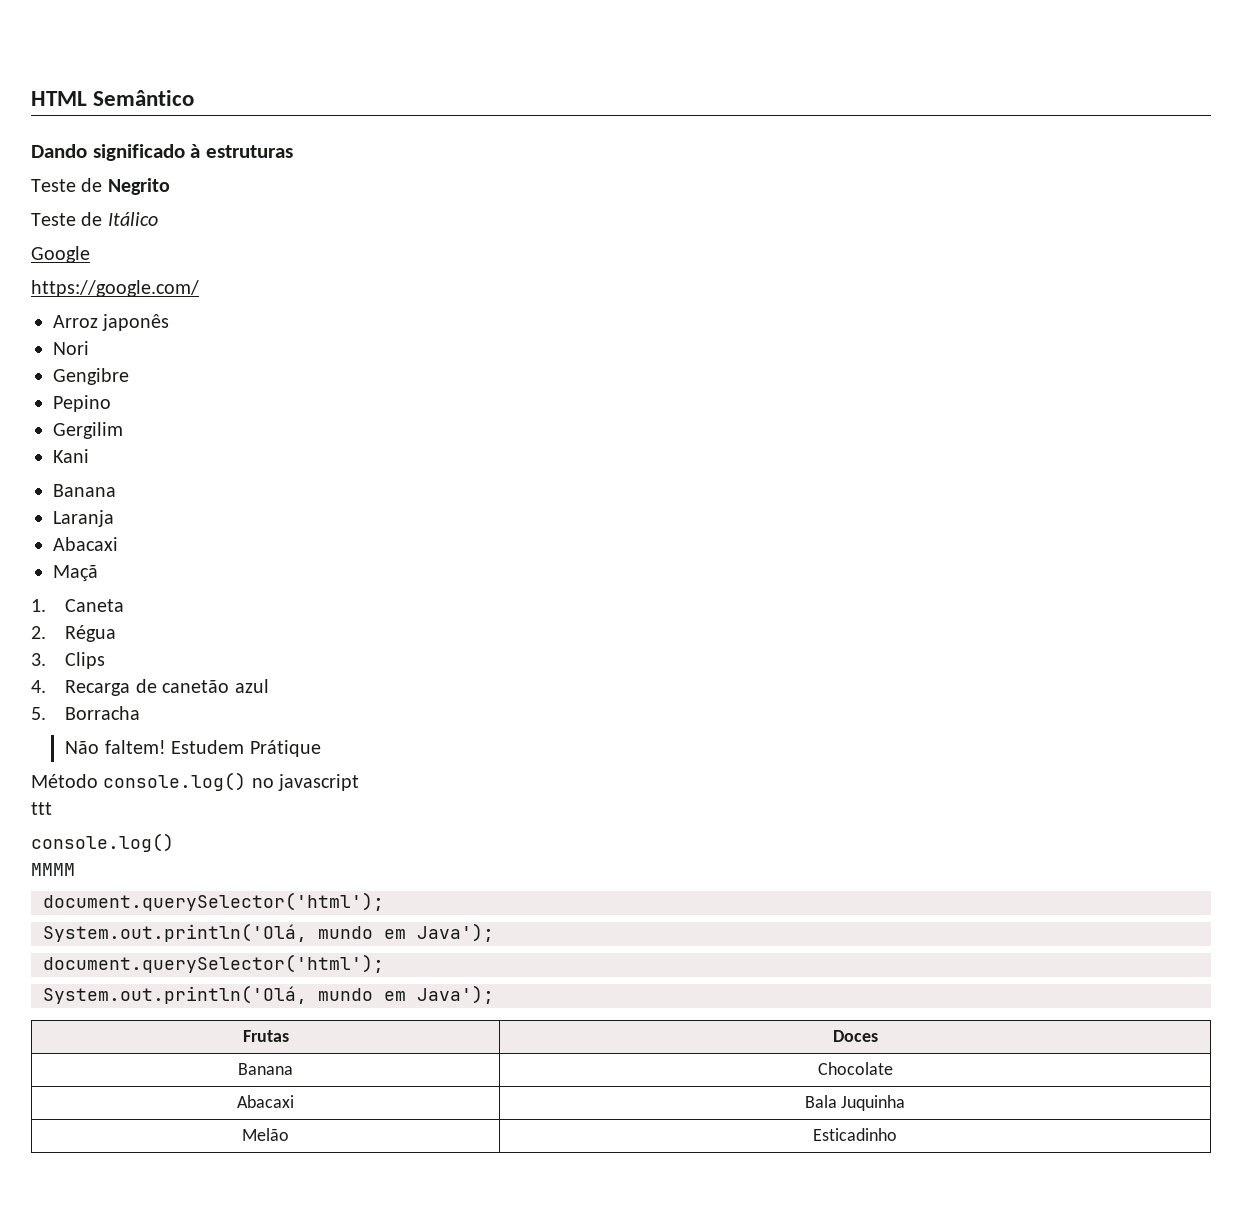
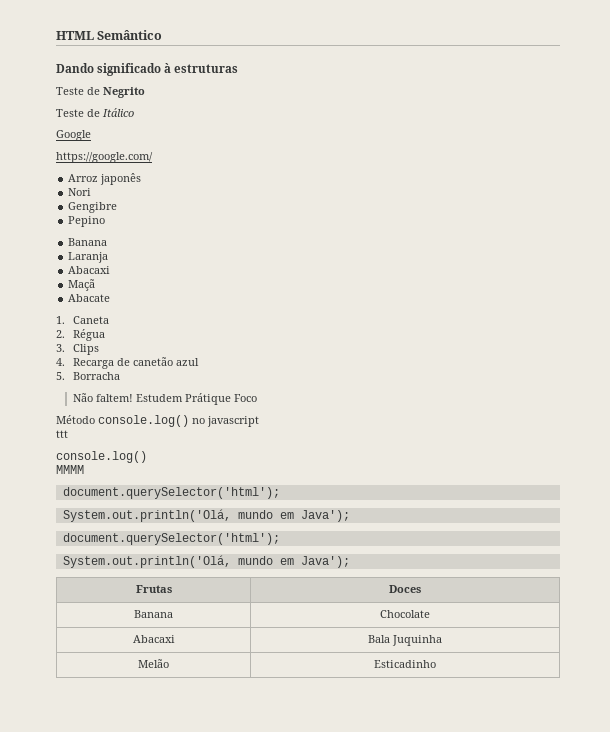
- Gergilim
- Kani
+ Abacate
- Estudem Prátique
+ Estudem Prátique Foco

- _TASK_
Repeat the records above verbatim, with no pictures in the result.

- _EXPECTED ANSWER_
- Gergilim
- Kani
+ Abacate
- Estudem Prátique
+ Estudem Prátique Foco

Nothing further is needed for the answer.